When I had a bad back, I used to go to a special gym for people with musculoskeletal pain. My father had been recommending it for years but of course I paid no attention to him. It was only when someone else also spoke highly of it that I thought it might be worth a try. Kieser Training is a Swiss company specialising in strength training whose UK branch (RIP) was located in the basement of the art deco Carreras Cigarette Factory building in Mornington Crescent. The effigies of two enormous black cats guard its entrance, and the façade is adorned with the faces of further black cats that stare down at the street with yellow eyes.
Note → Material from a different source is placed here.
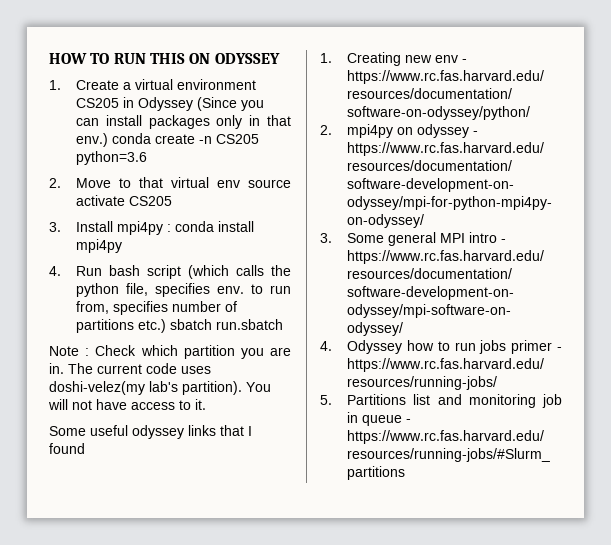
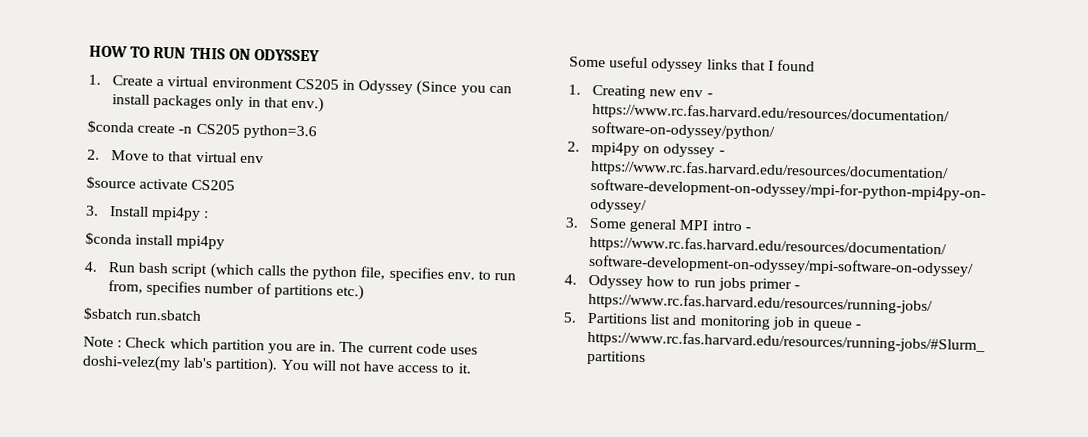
[112,133,152,144] conda -> [87,120,134,134] // $conda
[248,179,291,188] source -> [86,176,136,190] // $source
[175,221,215,232] conda -> [85,232,132,246] // $conda
[170,319,213,330] sbatch -> [83,307,133,321] // $sbatch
The gym, by contrast, was delightfully utilitarian, with no music or TV screens, just a large room full of complicated-looking machinery into which comparatively tiny people were folded, slowly raising and lowering their limbs. There was visible pipework suspended from the ceiling, the changing areas were behind stainless steel partitions and the showers were inside tall metallic cylinders. There was an enormous clock that could be seen from anywhere in the room. When I got changed afterwards I felt as if I was coming off a shift at the International Space Station.

Kieser Training was founded in 1966 by the late Werner Kieser, known to the Swiss media as the ‘back pope’ or the ‘strength apostle’. He set up his first gym in the laundry room of his parents’ house, welding his own dumbbells out of scrap iron, and later established a studio in a condemned building in Zurich. He wrote a book called The Soul of the Muscles.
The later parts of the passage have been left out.